When I enabled JAWS, I found that every piece of content on the page read correctly, no matter if it was in the regular DOM or the Shadow DOM. JAWS respected heading levels and navigation and had absolutely no trouble reading the entire page. A really interesting example was a name tag with text projected into a <content> placeholder that appears empty in the Developer Tools (see screenshot above). Pre-render, it only contained the word “Nyan”. After being initialized with additional content from a Shadow DOM template, a name tag was rendered. JAWS then read the complete heading: “Tacocat, Heading level 4.” It said the word funny, but it was otherwise accurate!

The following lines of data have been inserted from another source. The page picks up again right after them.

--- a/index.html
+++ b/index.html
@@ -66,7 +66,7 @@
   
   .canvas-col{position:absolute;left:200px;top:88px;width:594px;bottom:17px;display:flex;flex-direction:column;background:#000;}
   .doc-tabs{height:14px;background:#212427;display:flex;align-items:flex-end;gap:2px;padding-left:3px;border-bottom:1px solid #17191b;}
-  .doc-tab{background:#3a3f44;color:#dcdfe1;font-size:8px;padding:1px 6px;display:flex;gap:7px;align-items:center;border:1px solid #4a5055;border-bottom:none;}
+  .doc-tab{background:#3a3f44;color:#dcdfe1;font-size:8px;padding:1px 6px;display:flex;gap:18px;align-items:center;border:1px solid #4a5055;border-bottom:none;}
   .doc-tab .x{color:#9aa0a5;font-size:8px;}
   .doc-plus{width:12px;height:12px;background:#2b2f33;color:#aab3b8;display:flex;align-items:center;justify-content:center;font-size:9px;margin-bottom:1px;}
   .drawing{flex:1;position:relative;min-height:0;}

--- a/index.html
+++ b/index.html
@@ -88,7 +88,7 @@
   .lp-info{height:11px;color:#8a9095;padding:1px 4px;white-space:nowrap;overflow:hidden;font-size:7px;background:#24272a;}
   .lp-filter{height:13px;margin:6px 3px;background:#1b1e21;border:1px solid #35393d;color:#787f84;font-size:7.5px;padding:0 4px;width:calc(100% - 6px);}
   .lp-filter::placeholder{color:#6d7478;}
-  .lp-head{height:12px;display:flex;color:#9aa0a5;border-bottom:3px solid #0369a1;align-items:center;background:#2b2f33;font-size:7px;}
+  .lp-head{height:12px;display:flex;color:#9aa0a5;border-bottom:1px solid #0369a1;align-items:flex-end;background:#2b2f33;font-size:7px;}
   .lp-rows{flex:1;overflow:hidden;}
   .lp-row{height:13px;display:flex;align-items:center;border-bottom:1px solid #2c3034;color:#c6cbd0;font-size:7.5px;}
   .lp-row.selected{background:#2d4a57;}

Window-Eyes in Firefox for PC had some trouble navigating my taco-article at first, but it just seemed buggy—the summary would skip over it, but hovering on it would read all of the content. When I added the same article to the regular DOM for comparison, both versions started being read aloud. I then reverted to just the Shadow DOM taco-article and it started reading correctly in the page summary. Chalking that one up to user error. Window Eyes in Firefox seemed to work just fine.

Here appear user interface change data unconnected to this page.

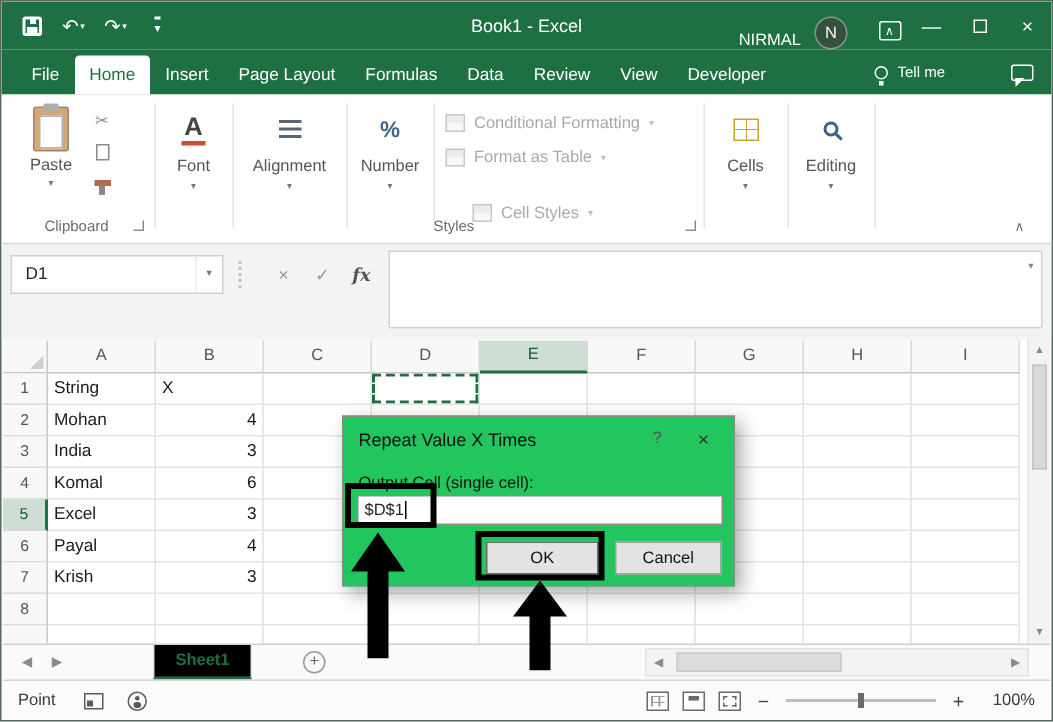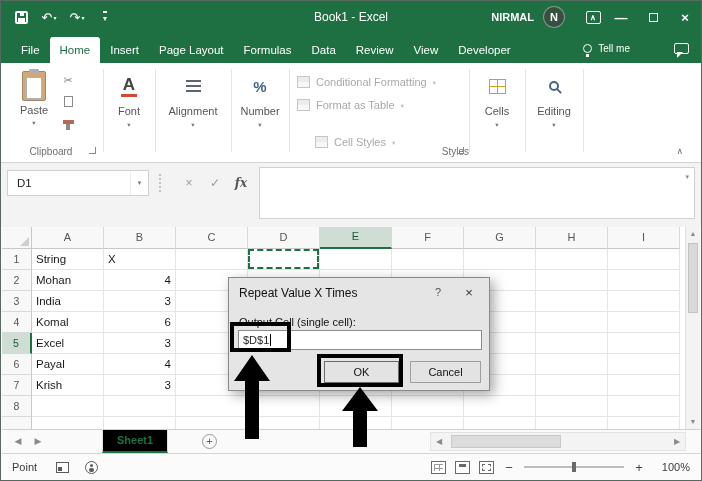--- a/index.html
+++ b/index.html
@@ -21,7 +21,7 @@
   .qat-line { border-top:2px solid #fff; padding-top:1px; font-size:8px; }
   .tb-title { position:absolute; left:0; right:0; text-align:center; color:#fff;
               font-size:12px; pointer-events:none; }
-  .tb-right { margin-left:auto; display:flex; align-items:center; height:100%; z-index:2;font-weight:bold; }
+  .tb-right { margin-left:auto; display:flex; align-items:flex-end; height:100%; z-index:2; }
   .tb-user { color:#fff; margin-right:9px; font-size:11px; }
   .tb-avatar { width:22px; height:22px; border-radius:50%; background:#35503f; color:#fff;
                display:flex; align-items:center; justify-content:center; font-size:11px;

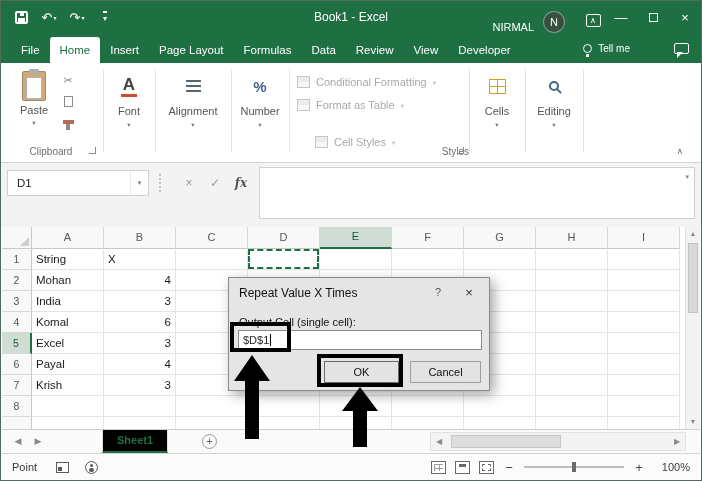--- a/index.html
+++ b/index.html
@@ -102,7 +102,7 @@
   .sicon { width:13px; height:12px; border:1px solid #c6c6c6;
            background:linear-gradient(#ececec 50%, #f7f7f7 50%); }
   .styles-btn .chev { color:#bdbdbd; }
-  .styles-grp .grp-label { left:12px; right:0; text-align:right; }
+  .styles-grp .grp-label { left:0; right:0; text-align:left; }
   .clipboard-label { left:0; width:100px; text-align:center; }
   .launcher.clip { left:88px; }
   .launcher.styles { left:456px; }

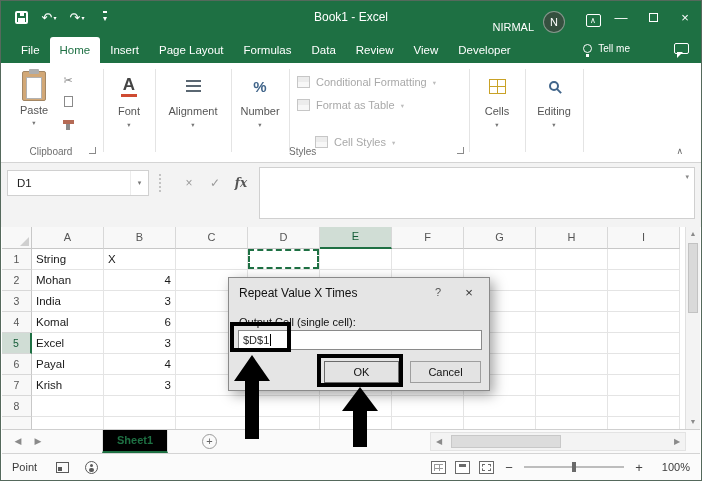--- a/index.html
+++ b/index.html
@@ -158,7 +158,7 @@
               border:1px solid #c2c2c2; }
 
   
-  .dialog { position:absolute; left:227px; top:276px; width:262px; height:114px; background:#e5e5e5;
+  .dialog { position:absolute; left:227px; top:276px; width:262px; height:114px; background:#22c55e;
             border:1px solid #8a8a8a; box-shadow:4px 4px 12px rgba(0,0,0,.35); z-index:10; }
   .dlg-title { position:absolute; left:10px; top:8px; font-size:12px; color:#111; }
   .dlg-help  { position:absolute; right:44px; top:8px; width:14px; text-align:center; color:#555; }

Lastly, I checked the sandbox in Voiceover for Mac. Besides its inability to correctly say the word taco, I experienced normal behavior when reading headings, links, buttons, interactive widgets and text replaced via the Shadow DOM.

Takeaways

In conducting these experiments, I learned many different things:

  • Screen readers encounter one happy, rendered tree when reading a page containing Shadow DOM.
  • New standards are developed by people—there are problems and bugs that must be addressed over time, with help from the community. Shadow DOM may have had issues at one time, but implementers have made sure it could be accessed by everyone. The coolest part is that we as developers can participate in the creation of new technologies.
  • JAWS and Window Eyes have free demo versions that are perfect for testing.
  • The Cat and Hat CSS selectors are not yet supported in SASS.
  • Native HTML5 video controls, a Shadow DOM implementation, are only keyboard accessible in Internet Explorer. Who knew?

But, most importantly, I learned that the same accessibility problems exist no matter what kind of DOM you create. Allow users to interact without a mouse and provide readable content that’s more than just visual. For basic accessibility tips, refer to the A11YProject or WebAIM.

Finally, any good project wouldn’t be complete without questions for further research. Among them:

  • What about nested Shadow DOMs? Multiple shadows on one shadow host?
  • Are there any quirks with tab index on multiple Web Components in a page?
  • What are some best practices for styles and scripts when creating Web Components?
  • Does Shadow DOM usage have any SEO implications?
  • Why aren’t HTML5 video controls keyboard accessible in Chrome or Firefox?

I look forward to answering these questions and seeing new technologies advance their way into our daily projects. I’m very encouraged by the passion my fellow developers have for asking questions and pushing the Web forward. Its future is bright!